Task input below:

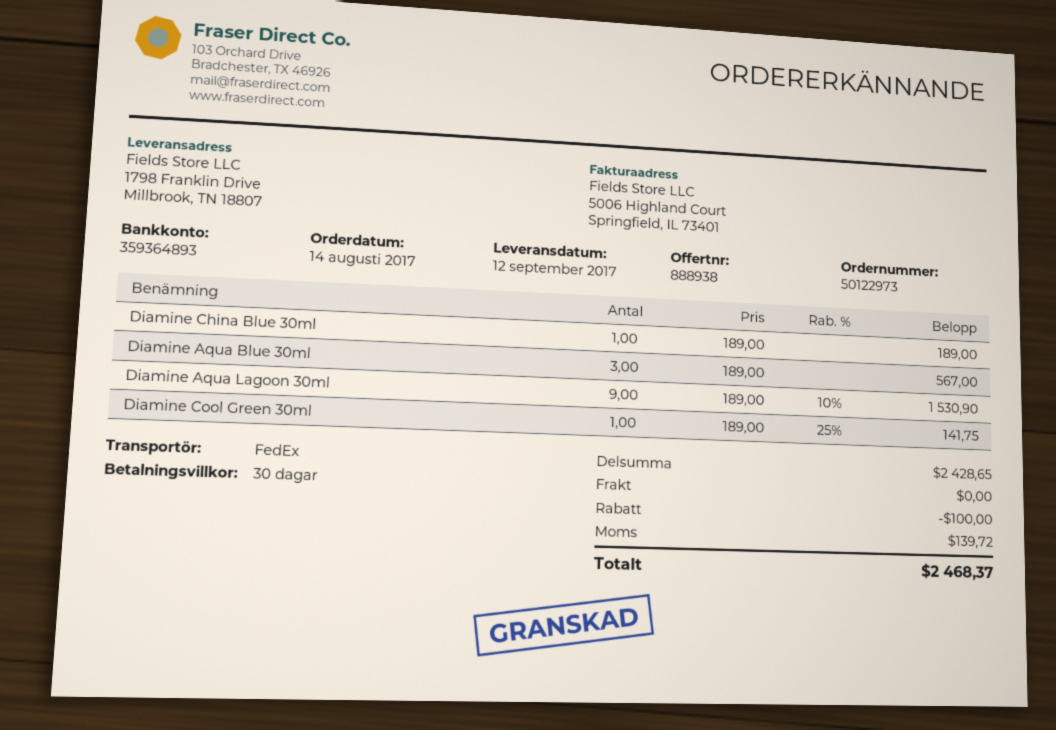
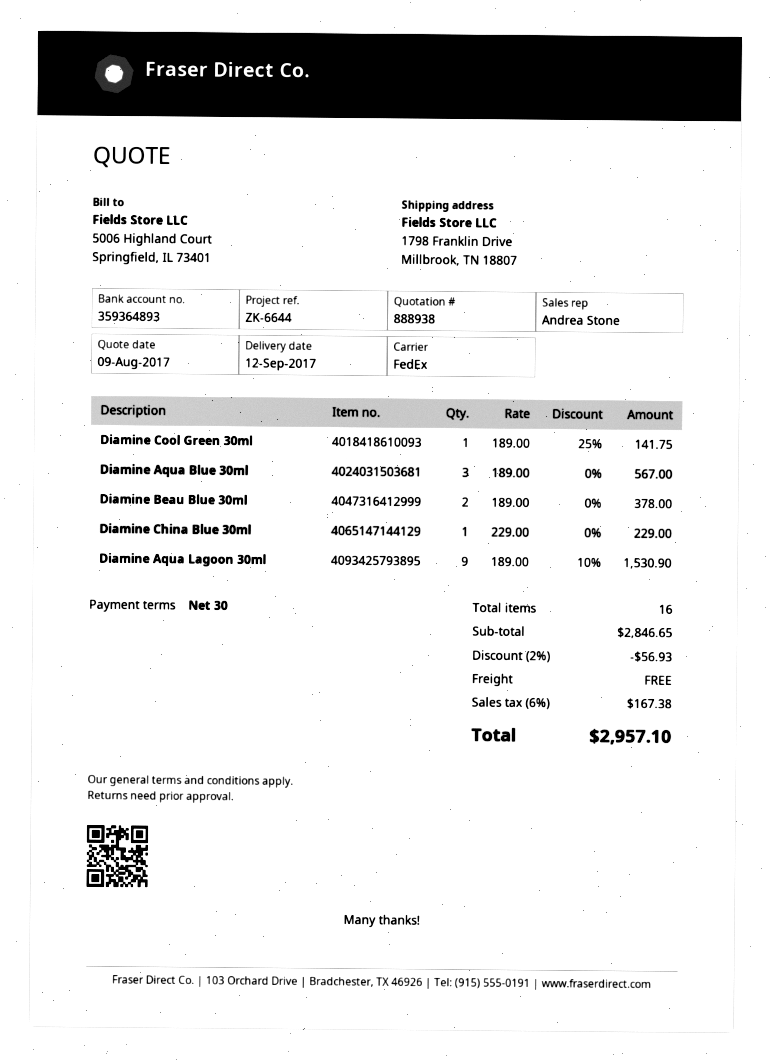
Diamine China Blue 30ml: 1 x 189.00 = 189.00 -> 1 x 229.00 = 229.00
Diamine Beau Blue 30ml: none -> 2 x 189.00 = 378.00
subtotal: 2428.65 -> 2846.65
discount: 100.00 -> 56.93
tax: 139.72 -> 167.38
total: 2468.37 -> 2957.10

End of Task input.
Task input below:

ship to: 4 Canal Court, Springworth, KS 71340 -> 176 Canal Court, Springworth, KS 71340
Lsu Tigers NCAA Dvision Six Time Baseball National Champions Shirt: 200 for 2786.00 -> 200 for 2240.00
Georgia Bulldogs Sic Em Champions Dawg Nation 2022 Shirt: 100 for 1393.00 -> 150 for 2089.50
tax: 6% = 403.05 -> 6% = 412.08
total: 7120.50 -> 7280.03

End of Task input.
Task input below:

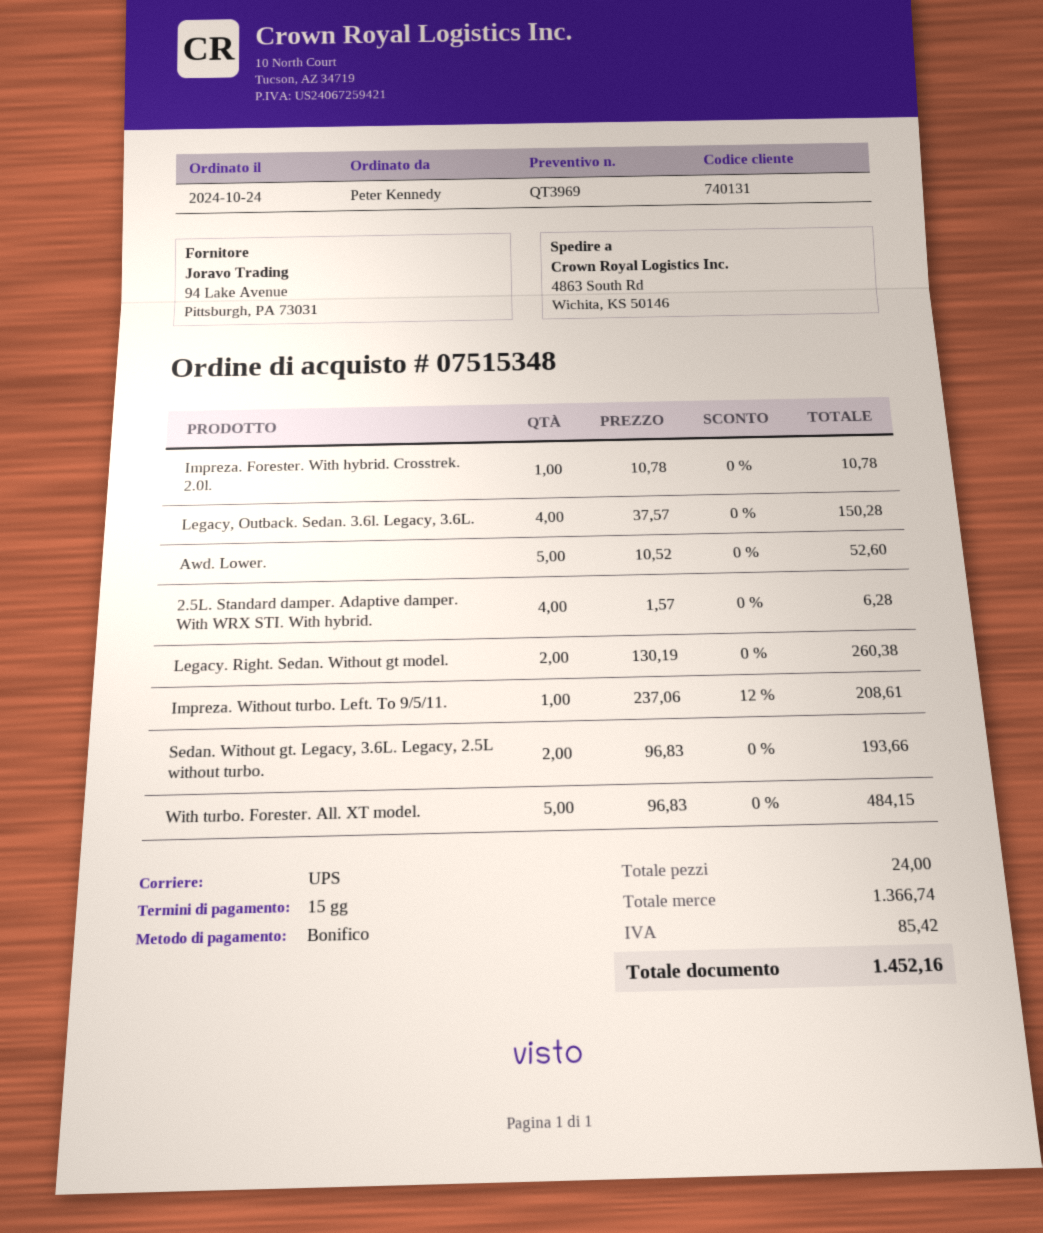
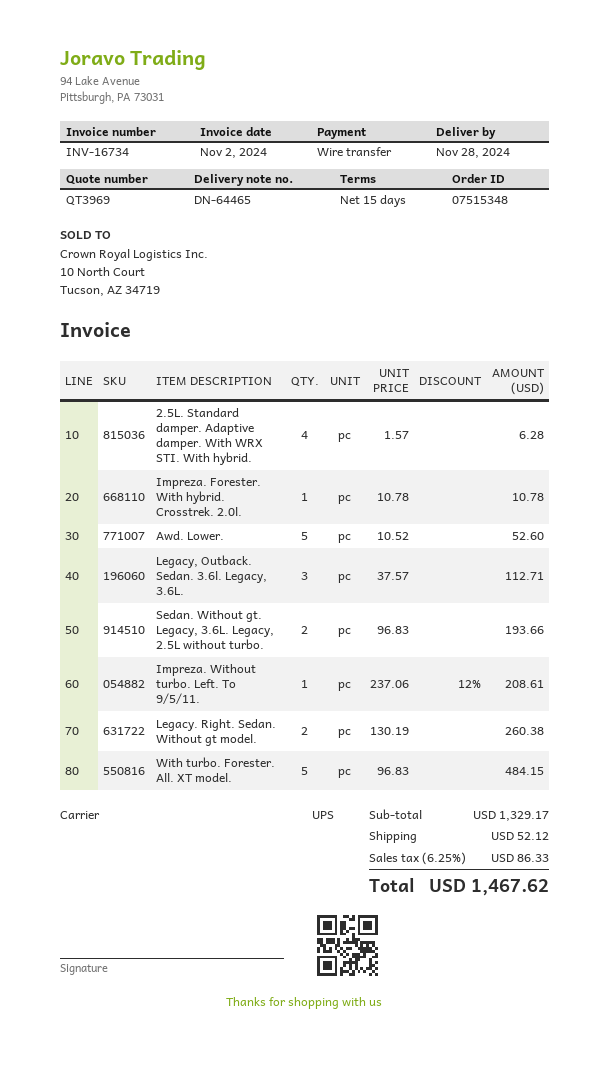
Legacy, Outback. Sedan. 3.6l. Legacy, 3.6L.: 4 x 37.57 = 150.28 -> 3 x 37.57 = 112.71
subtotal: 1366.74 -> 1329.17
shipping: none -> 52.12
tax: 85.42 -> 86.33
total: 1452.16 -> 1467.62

End of Task input.

- [Work order]:
Lines from the entries that contain the string "Blue" are what must be copied.

- [Expected answer]:
Diamine China Blue 30ml: 1 x 189.00 = 189.00 -> 1 x 229.00 = 229.00
Diamine Beau Blue 30ml: none -> 2 x 189.00 = 378.00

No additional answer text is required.